All this time Hartigan was a keen student of Australian literature. In 1906 he began publishing verse in such journals as the Albury Daily News, Catholic Press and the Bulletin under the pen-name 'Mary Ann'.
Encouraged by George Robertson, C. J. Dennis and others, he published Around the Boree Log and Other verses, under the pseudonym 'John O'Brien', in November 1921.
Recording with humour and pathos the lively faith, solid piety and everyday lives of the people around him, Hartigan successfully combined the old faith of Ireland with the mateship and ethos of the bush, towards the end of an age when the small selectors and squatters went by sulky or 'shandrydan' to 'The Church Upon the Hill'.
'We'll all be rooned', said Hanrahan,
In accents most forlorn,
Outside the church, ere Mass began,
One frosty Sunday morn.
'Said Hanrahan' and the other poems were an instant success. Dennis hailed them in the Bulletin as in 'the direct Lawson-Paterson line mainly—unaffected talk about Australians, much as they would naturally talk about themselves'.
Around the Boree Log ran to five editions and 18,000 copies by 1926, was widely popularized throughout eastern Australia by the recitations of John Byrne ('The Joker'), acclaimed in Ireland and the United States of America, and made into a film in 1925.
Twenty poems were set to music by Dom S. Moreno of New Norcia, Western Australia, in 1933.
Hartigan was a popular figure in the town and community. His years at Narrandera were happy if arduous, disturbed only perhaps by the sectarianism engendered by the Sister Liguori case.
His poems and short stories regularly appeared, many in the religious journal, Manly. Advancing age, ill health and a desire to carry out more historical research led Hartigan to retire as pastor of Narrandera in 1944; he became chaplain of the Convent of the Sacred Heart, Rose Bay.
In Sydney he was a familiar figure in the Mitchell Library and wrote a series of articles, 'In Diebus Illis', recording the struggles of the pioneer clergy, published in the Australasian Catholic Record in 1943-45 and posthumously in book form as The men of '38... (Kilmore, 1975).

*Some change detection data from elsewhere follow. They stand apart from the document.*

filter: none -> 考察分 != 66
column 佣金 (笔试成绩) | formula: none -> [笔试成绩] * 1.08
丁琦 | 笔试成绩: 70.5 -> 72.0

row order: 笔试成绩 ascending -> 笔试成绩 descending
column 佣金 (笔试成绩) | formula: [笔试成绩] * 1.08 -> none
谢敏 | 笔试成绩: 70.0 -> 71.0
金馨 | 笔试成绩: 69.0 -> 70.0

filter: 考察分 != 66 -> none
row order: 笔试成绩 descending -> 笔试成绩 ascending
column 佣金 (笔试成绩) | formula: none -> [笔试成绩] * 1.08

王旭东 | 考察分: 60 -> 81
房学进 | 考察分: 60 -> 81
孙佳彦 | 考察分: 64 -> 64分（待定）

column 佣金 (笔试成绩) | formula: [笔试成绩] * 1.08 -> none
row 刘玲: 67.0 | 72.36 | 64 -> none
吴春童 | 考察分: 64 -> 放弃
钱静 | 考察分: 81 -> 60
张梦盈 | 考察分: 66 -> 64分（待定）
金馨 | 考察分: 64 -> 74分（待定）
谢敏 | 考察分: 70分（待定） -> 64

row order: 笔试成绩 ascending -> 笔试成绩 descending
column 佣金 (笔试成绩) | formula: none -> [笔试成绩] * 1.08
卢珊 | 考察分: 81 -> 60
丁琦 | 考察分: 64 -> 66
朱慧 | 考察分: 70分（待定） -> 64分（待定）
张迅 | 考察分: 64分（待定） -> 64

Still much in demand as occasional speaker and preacher, in 1947 he was appointed domestic prelate with the title of right reverend monsignor in October 1947.

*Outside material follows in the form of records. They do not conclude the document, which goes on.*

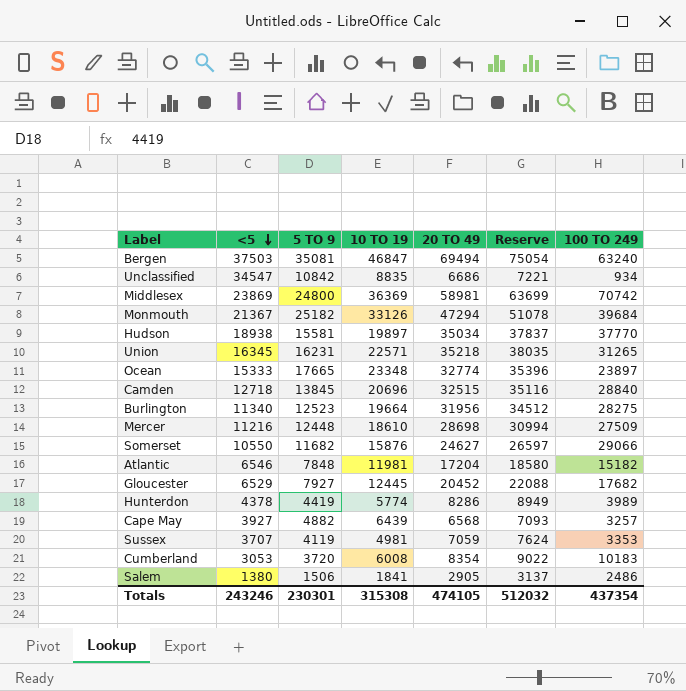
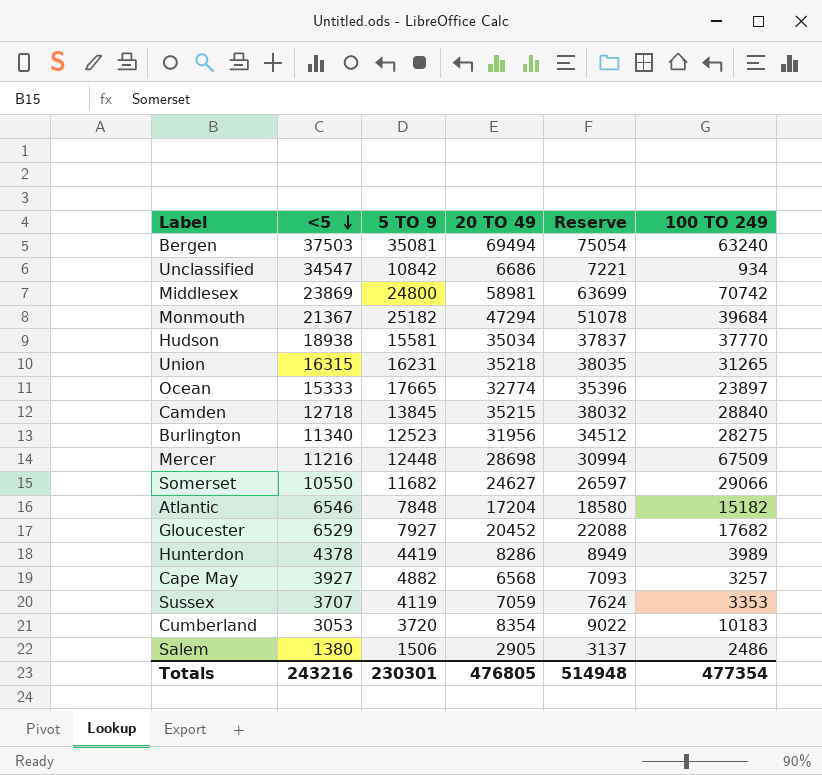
column 10 TO 19 | position: 4 -> none
Union | <5: 16345 -> 16315
Camden | 20 TO 49: 32515 -> 35215
Camden | Reserve: 35116 -> 38032
Mercer | 100 TO 249: 27509 -> 67509
Totals | <5: 243246 -> 243216
Totals | 20 TO 49: 474105 -> 476805
Totals | Reserve: 512032 -> 514948
Totals | 100 TO 249: 437354 -> 477354

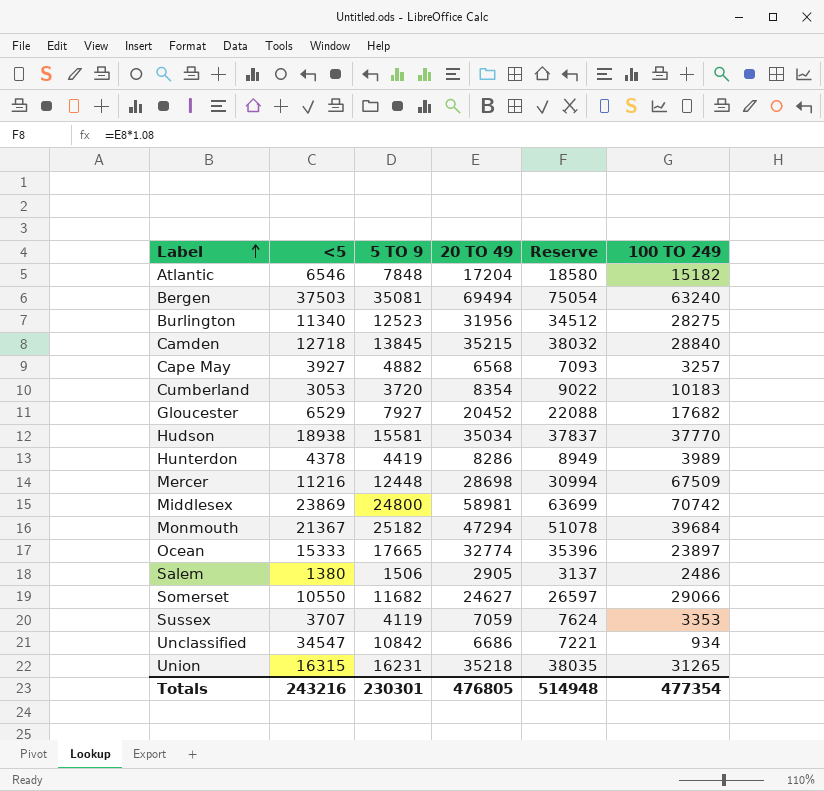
row order: <5 descending -> Label ascending

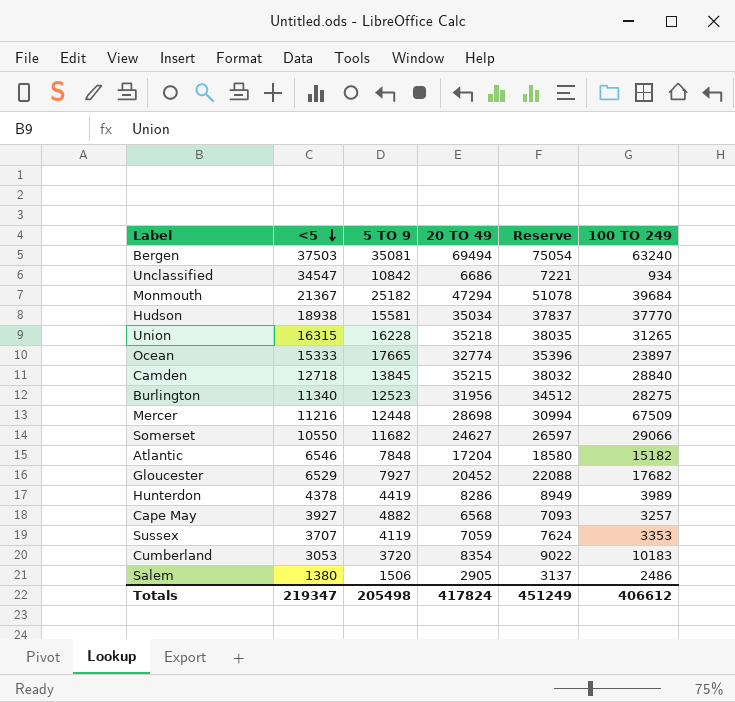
row order: Label ascending -> <5 descending
row Middlesex: 23869 | 24800 | 58981 | 63699 | 70742 -> none
Union | 5 TO 9: 16231 -> 16228
Totals | <5: 243216 -> 219347
Totals | 5 TO 9: 230301 -> 205498
Totals | 20 TO 49: 476805 -> 417824
Totals | Reserve: 514948 -> 451249
Totals | 100 TO 249: 477354 -> 406612

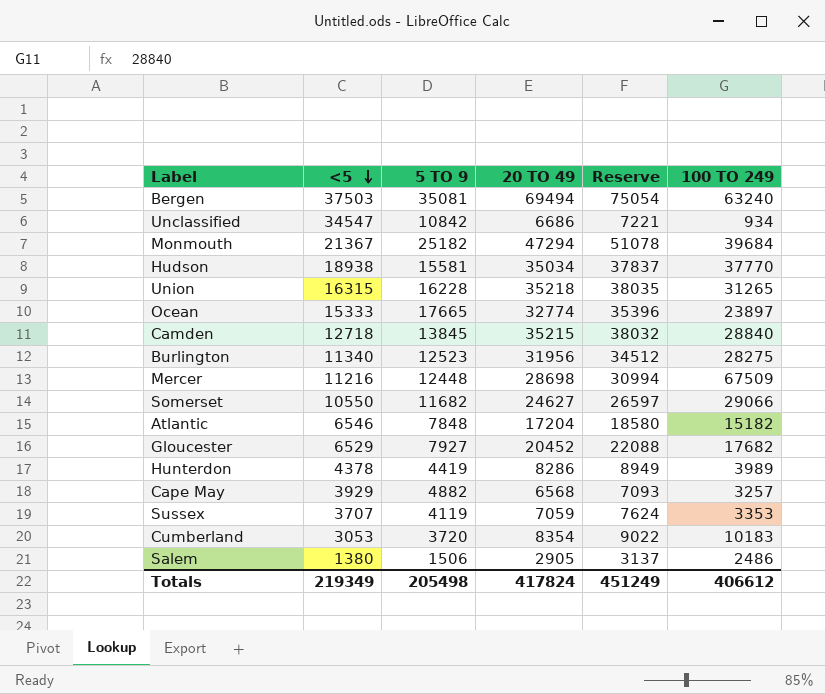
Cape May | <5: 3927 -> 3929
Totals | <5: 219347 -> 219349

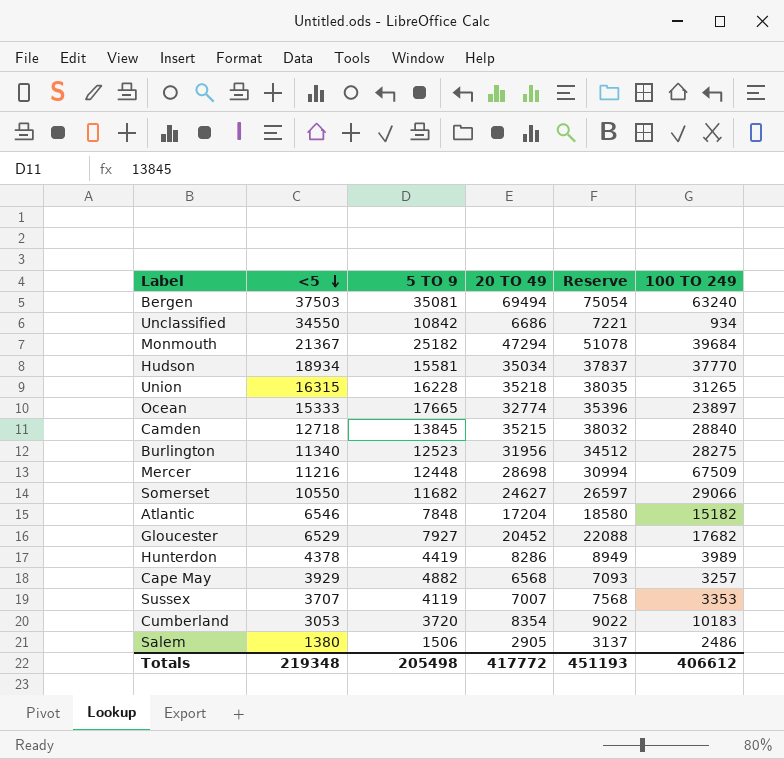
Unclassified | <5: 34547 -> 34550
Hudson | <5: 18938 -> 18934
Sussex | 20 TO 49: 7059 -> 7007
Sussex | Reserve: 7624 -> 7568
Totals | <5: 219349 -> 219348
Totals | 20 TO 49: 417824 -> 417772
Totals | Reserve: 451249 -> 451193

His main comforts in his semi-retirement were the love of his near relations, receiving visitors (especially from Narrandera) and watching the shipping on the harbour. Ill with cancer from 1951 he completed On Darlinghurst Hill (Sydney, 1952), written for the centenary of the Sacred Heart Parish.

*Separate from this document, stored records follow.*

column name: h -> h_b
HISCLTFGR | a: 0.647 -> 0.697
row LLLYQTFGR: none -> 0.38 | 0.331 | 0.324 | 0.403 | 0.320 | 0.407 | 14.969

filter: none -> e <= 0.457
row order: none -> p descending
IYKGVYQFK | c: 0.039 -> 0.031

Hartigan died in Lewisham Hospital on 27 December 1952 and, after a requiem Mass in St Mary's Cathedral, was buried beside his parents in North Rocks cemetery.
Tall, handsome in his young days, and impressive always, Hartigan for all his broad humanity and kindliness was shy and somewhat detached.
Possessed of a dry humour underlain by a touch of wistfulness, he was a good conversationalist and raconteur: literature, art, cricket, horses, the land and cars were ready subjects.
He was an excellent, yet undemonstrative preacher—his addresses, including panegyrics on his friends, with their pervading poetic imagery, sense of history and heartfelt sincerity are beautiful examples of Irish-Australian oratory.
Much of 'John O'Brien's' unpublished verse appeared in The Parish of St. Mel's (Sydney, 1954). A selection of his poems, illustrated by the paintings of Patrick Carroll, was published as Around the Boree Log (Sydney, 1978). A portrait by E. M. Smith is at St Patrick's College, Manly.
- Mecham, F. A., John O'Brien and the Boree Log (Sydney, 1981).